AI Governance Glossary
Authoritative definitions for AI governance terminology: AI artifact certification, decision lineage, synthetic data, tamper-evident logs, and AI audit trails.
AI governance relies on precise technical vocabulary. These definitions reflect how the field is currently implemented in production systems, regulatory frameworks, and certification infrastructure.
AI artifact certification is a cryptographically verifiable record proving the origin, integrity, and creation details of a dataset, model artifact, or AI output.
Decision lineage is a tamper-evident record describing how an AI system produced or supported a decision.
AI Artifact Certification
Definition: A cryptographically verifiable record proving the origin, integrity, and creation details of a dataset, model artifact, or AI output. Key properties: artifact fingerprint (SHA-256), certification metadata, issuer identity, timestamp, cryptographic signature (Ed25519).
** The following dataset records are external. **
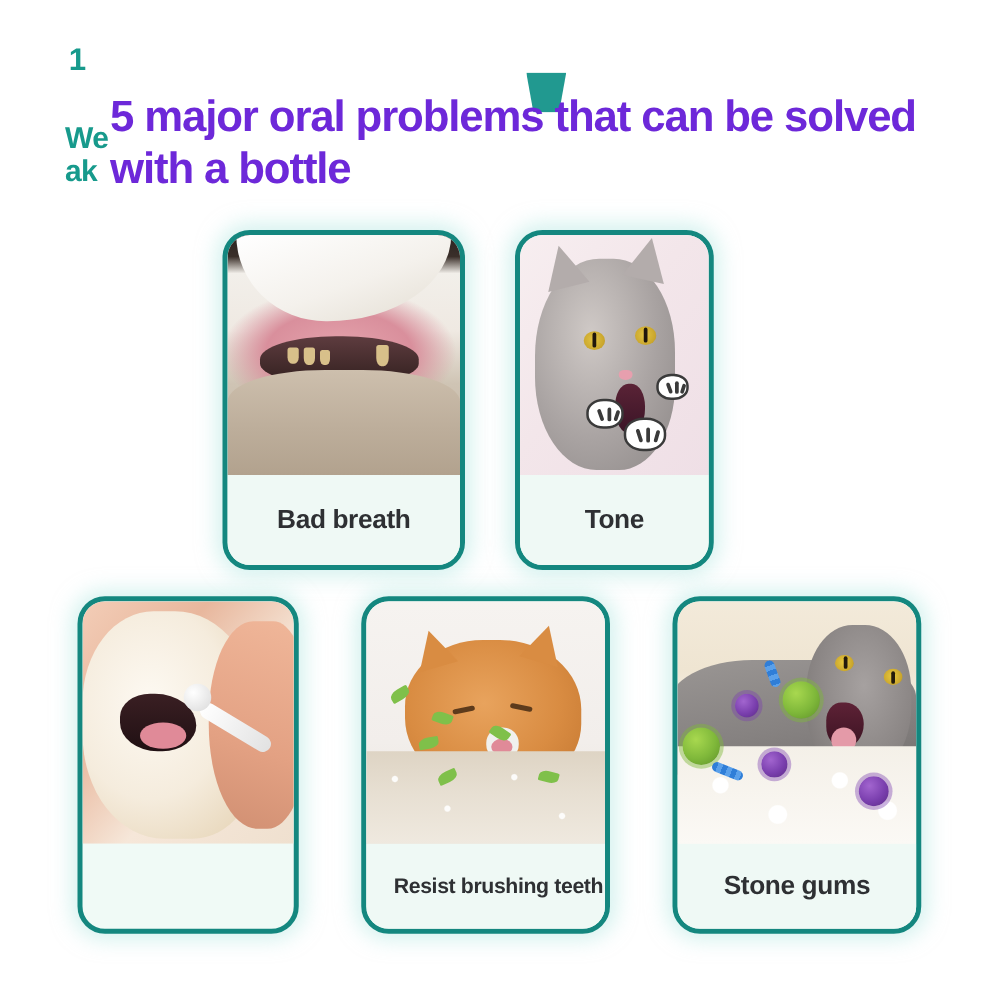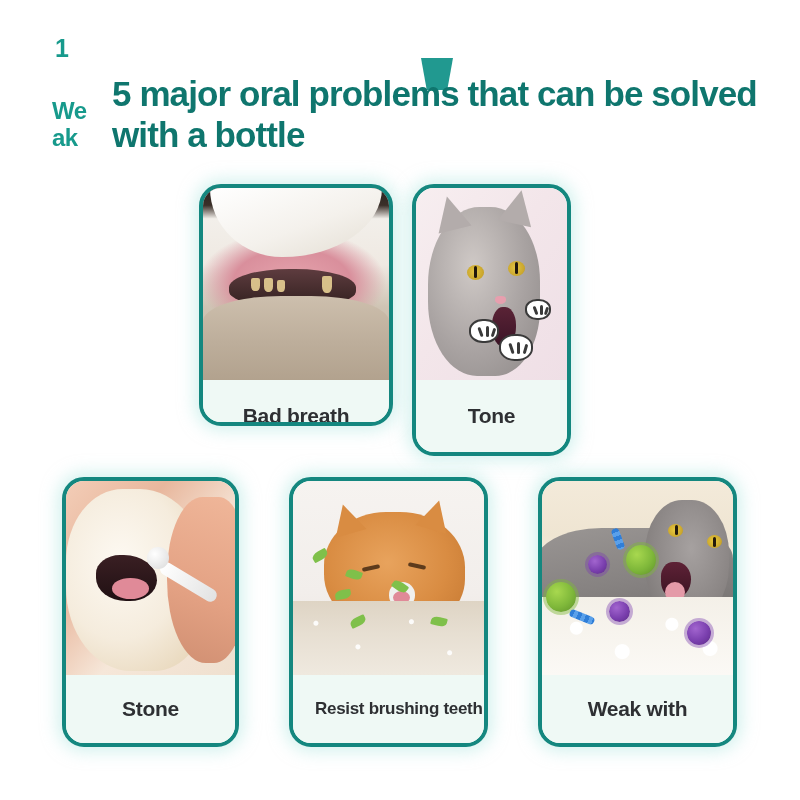--- a/index.html
+++ b/index.html
@@ -46,12 +46,12 @@
 
   .headline {
     position: absolute;
-    left: 112px;
+    left: 88px;
     top: 74px;
     width: 660px;
     font-size: 35px;
     font-weight: 700;
-    color: #0f766e;
+    color: #6d28d9;
     line-height: 1.17;
     letter-spacing: -0.9px;
   }

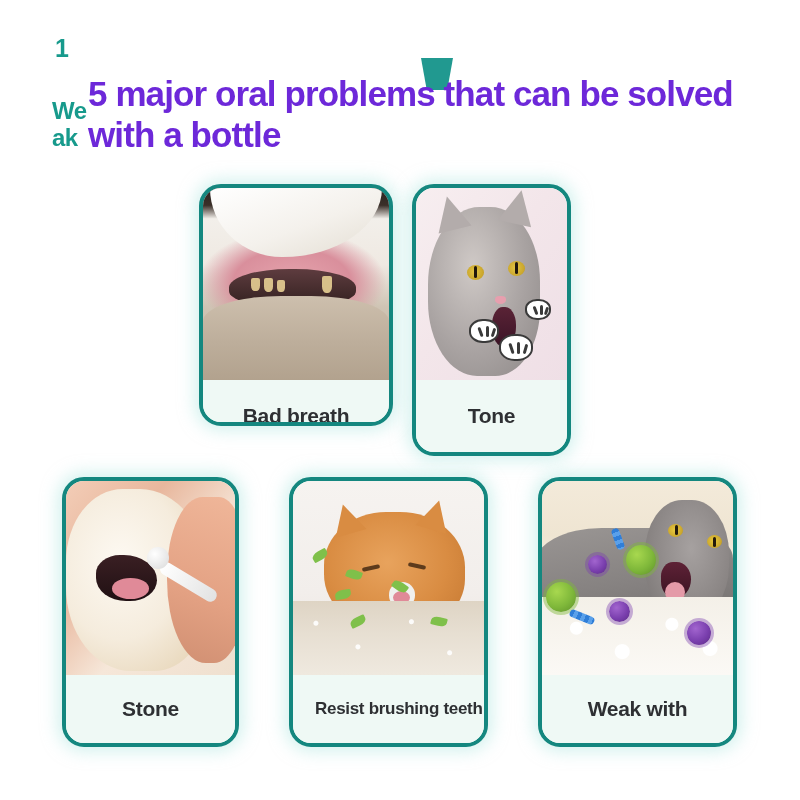--- a/index.html
+++ b/index.html
@@ -103,7 +103,7 @@
   .label-small span { font-size: 17px; }
 
   
-  #card-bad-breath { left: 178px; top: 184px; width: 194px; height: 242px; margin-left: 21px; }
+  #card-bad-breath { left: 178px; top: 184px; width: 194px; height: 272px; }
   #card-bad-breath .card-photo { height: 192px; }
   #card-bad-breath .card-label { height: 72px; }
 

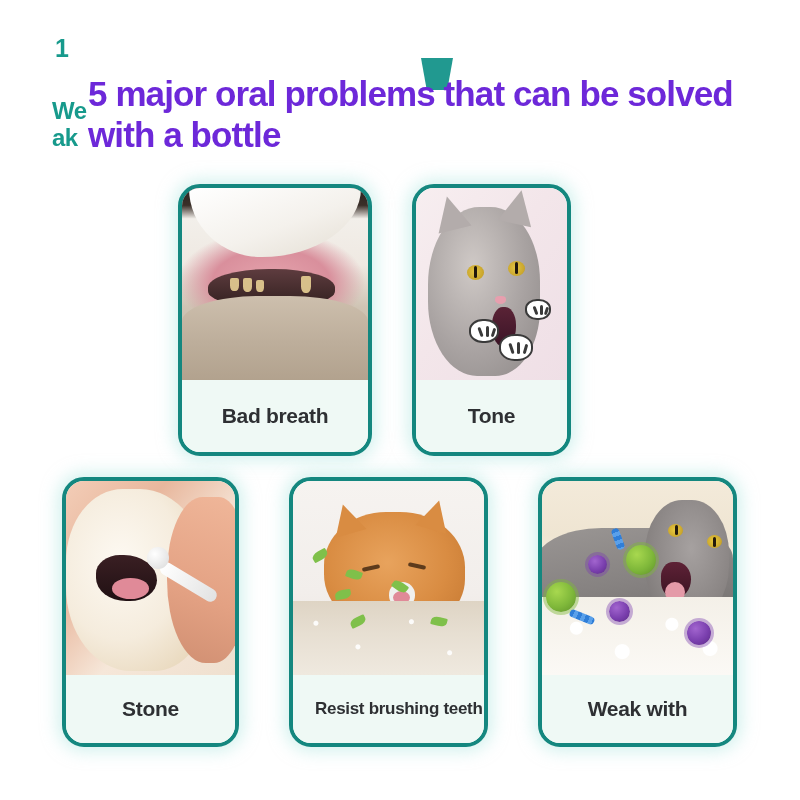--- a/index.html
+++ b/index.html
@@ -390,9 +390,6 @@
         <div class="st-brush-handle"></div>
         <div class="st-brush-head"></div>
       </div>
-    </div>
-    <div class="card-label label-center">
-      <span>Stone</span>
     </div>
   </div>
 

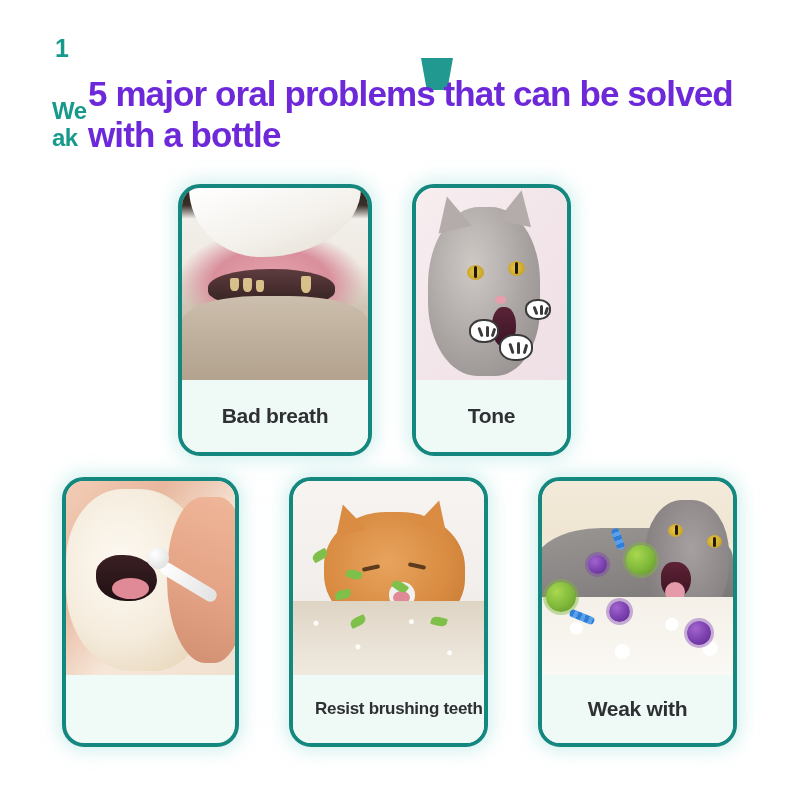--- a/index.html
+++ b/index.html
@@ -436,7 +436,7 @@
       </div>
     </div>
     <div class="card-label label-center">
-      <span>Weak with</span>
+      <span>Stone gums</span>
     </div>
   </div>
Why it matters: Certification allows independent verification that AI artifacts have not been modified and were produced under a documented generation process. Required for EU AI Act Article 10 training data documentation. Related concepts: dataset provenance, artifact hashing, digital signatures, AI governance.
CertifiedData.io provides cryptographic certification infrastructure for synthetic datasets and AI artifacts, producing tamper-evident records for audit and EU AI Act compliance.
Decision Lineage
Definition: A tamper-evident record describing how an AI system produced or supported a decision. Key properties: decision event record, timestamp, referenced artifact or certificate ID, model or rule identifier, input/output summary, chain linkage to previous records via prior_hash, sterilized reasoning summary. Why it matters: Decision lineage enables auditability, regulatory compliance, and operational accountability for AI systems. Required by EU AI Act Article 12 for high-risk AI systems. Key distinction: Certification proves the artifact. Decision lineage proves how the artifact or model was used in a decision. Related concepts: AI audit trails, decision ledgers, governance logging.
AI Artifact Provenance
Definition: The documented origin and lifecycle history of datasets, models, and AI outputs. Key properties: source data lineage, generation method, transformation history, certification status. Why it matters: Provenance enables reconstruction of how an AI artifact came to exist and whether it meets quality criteria — essential for regulatory defensibility under EU AI Act Articles 10 and 11.
Synthetic Data
Definition: Artificially generated data designed to replicate the statistical characteristics of real-world datasets without exposing original records. Key properties: privacy-preserving, generated by models (GANs, diffusion, statistical), statistically similar to source data, no direct mapping to real individuals. Why it matters: Synthetic datasets can be formally certified with documented generation parameters and cryptographic provenance — satisfying EU AI Act Article 10 training data governance requirements.
AI Transparency Logs
Definition: Append-only public or semi-public records documenting AI system activity, certification events, or decision lineage records. Key properties: immutable record structure, timestamp, event type, reference to affected artifact or decision, optional cryptographic chaining. Why it matters: Transparency logs allow external observers — regulators, auditors, or the public — to verify that an AI system's governance infrastructure is functioning.
Tamper-Evident Lineage
Definition: A hash-chained record structure where each entry includes the cryptographic hash of the previous record, making retroactive modification detectable. Key properties: prior_hash field linking each record to its predecessor, hash computed over the record body, genesis record with prior_hash: null. Why it matters: Any modification of a historical record breaks the chain, providing cryptographic evidence of tampering. This is the core mechanism behind regulatory-grade decision logs and audit trails.